As described in detail previously,[9] subjects with metabolic syndrome were treated with either autologous or allogenic FMT. Feces, fasting peripheral plasma and PBMCs were collected at baseline (pre-FMT) and after 6 weeks (post-FMT).

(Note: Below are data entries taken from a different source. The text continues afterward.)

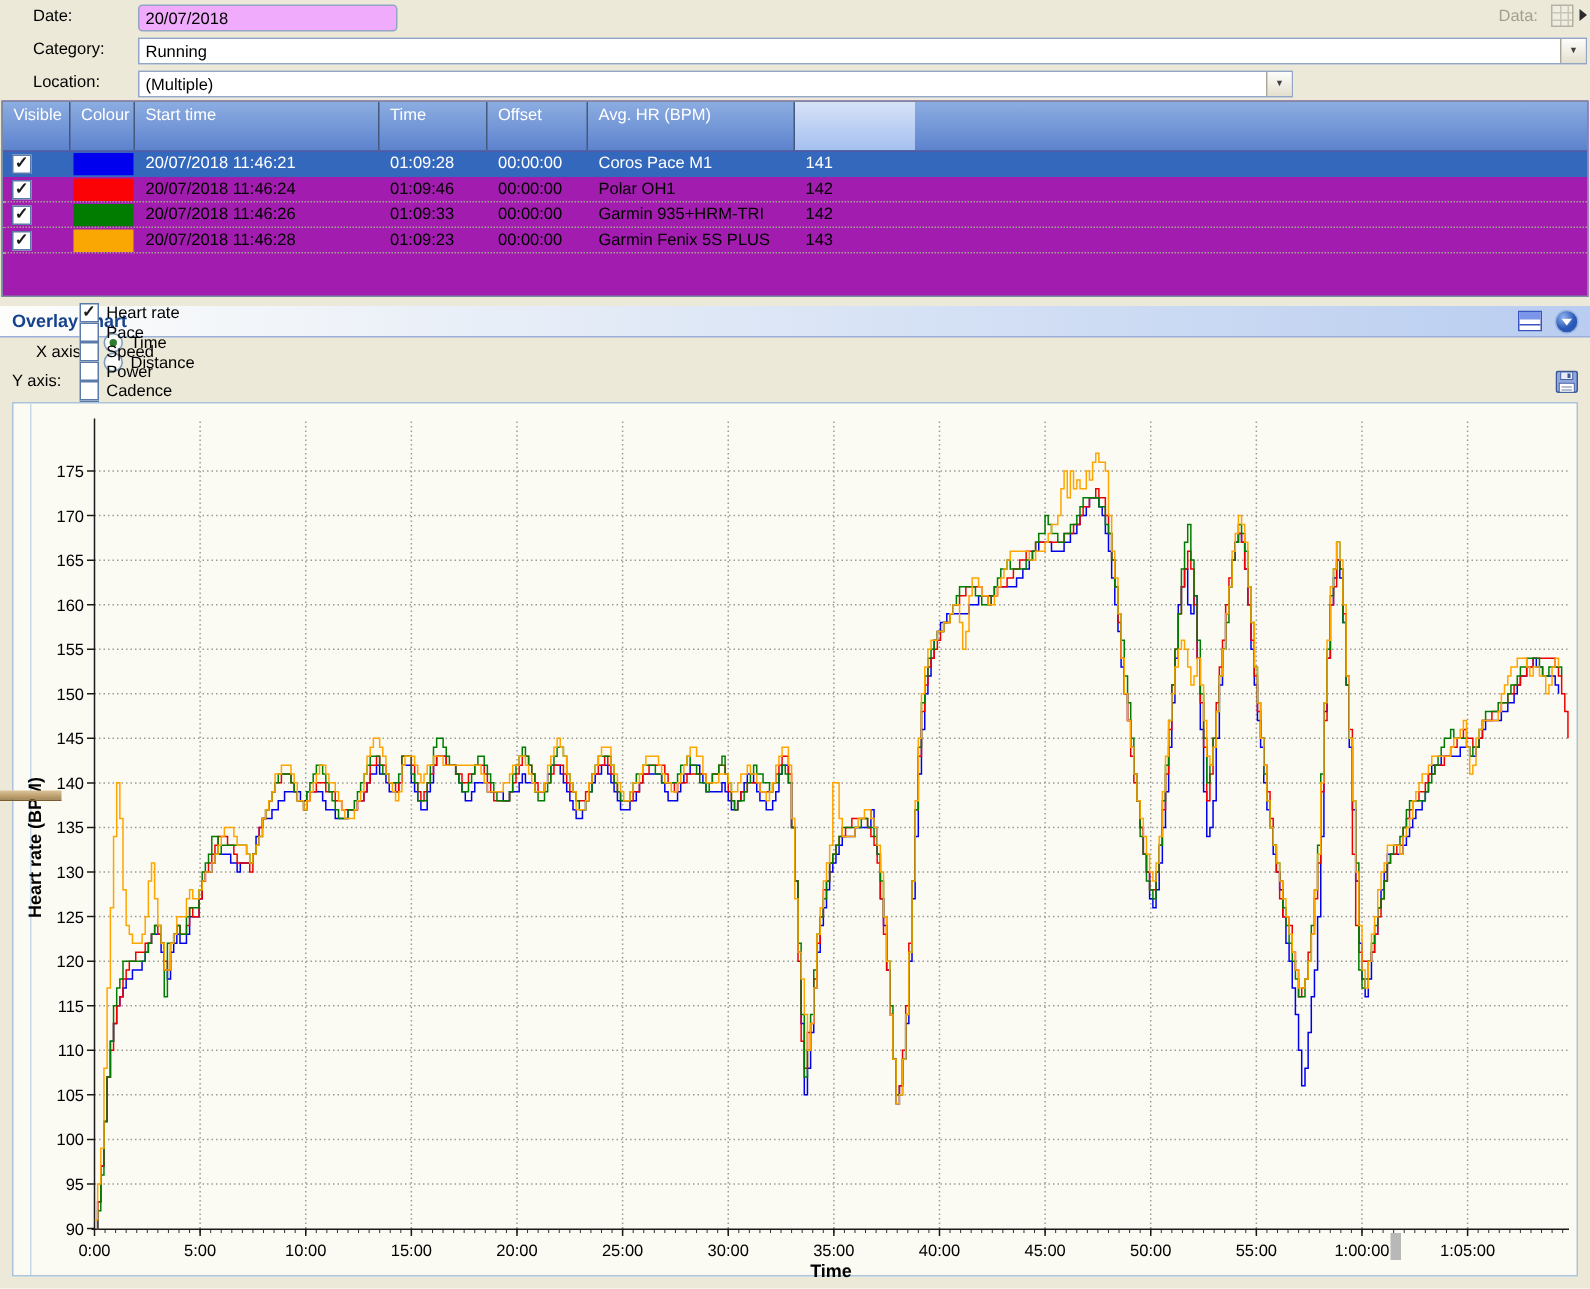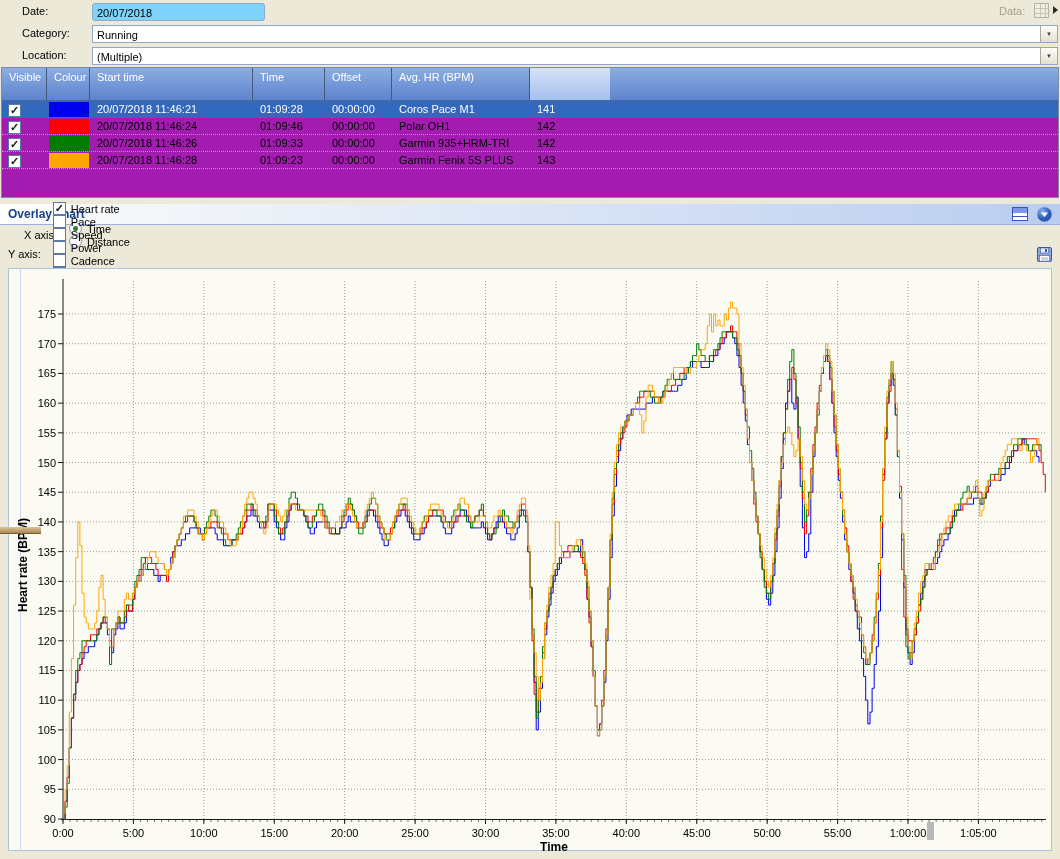--- a/index.html
+++ b/index.html
@@ -15,7 +15,7 @@
   
   .form-label { position:absolute; left:8px;padding-left:14px; }
   .textbox {
-    position:absolute; background:#7dd3fc; border:1px solid #93a6c4; border-radius:3px;
+    position:absolute; background:#f0abfc; border:1px solid #93a6c4; border-radius:3px;
     height:18px; line-height:16px; padding:1px 4px; font-size:11px;
   }
   .combo {

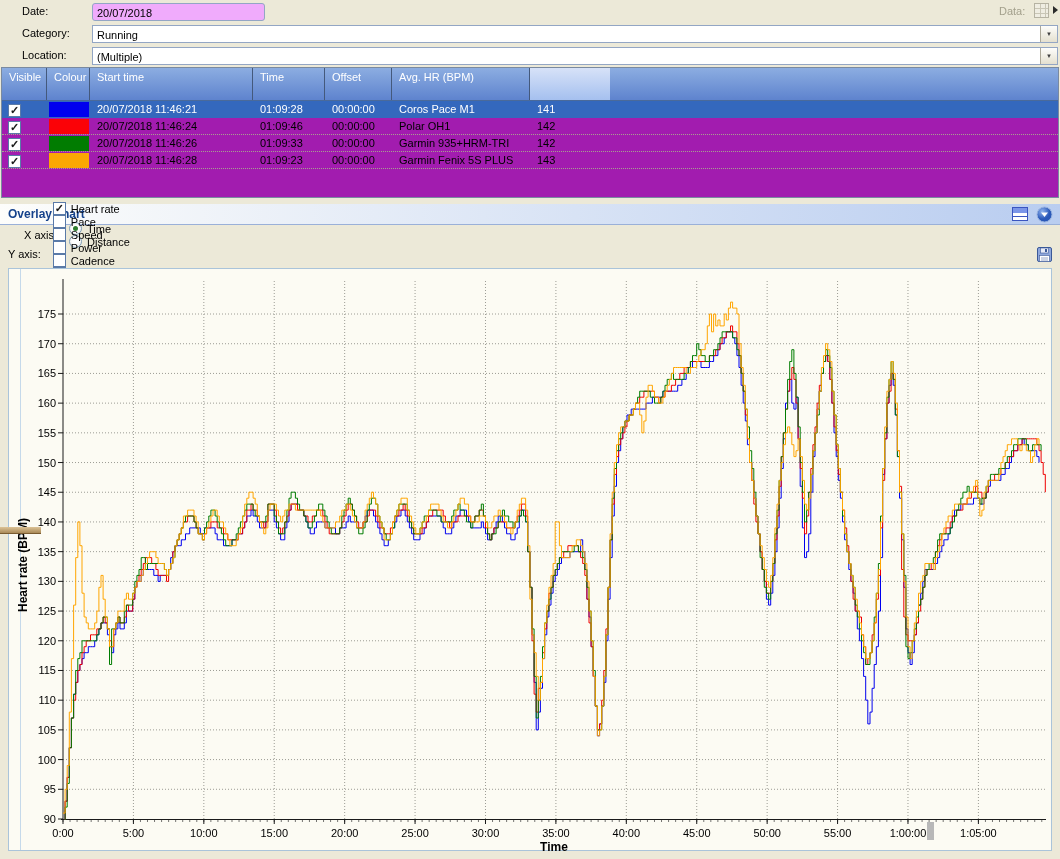--- a/index.html
+++ b/index.html
@@ -94,7 +94,7 @@
 </div>
 
 <div class="form-label" style="top:49px">Location:</div>
-<div class="combo" style="left:92px; top:47px; width:966px;">
+<div class="combo" style="left:92px; top:47px; width:770px;">
   <span>(Multiple)</span>
   <span class="drop-btn">▼</span>
 </div>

These samples were used to obtain the gut microbiome composition, plasma metabolites, and host PBMC DNA methylation patterns in a subset of patients. The number of patients varied slightly per panel due to logistical reasons. A distinction was made between FMT responders and non-responders based on the peripheral insulin sensitivity, expressed as the rate of glucose disappearance (Rd).[10] As previously reported, the response group was defined by an increase in Rd ≥10%.[9]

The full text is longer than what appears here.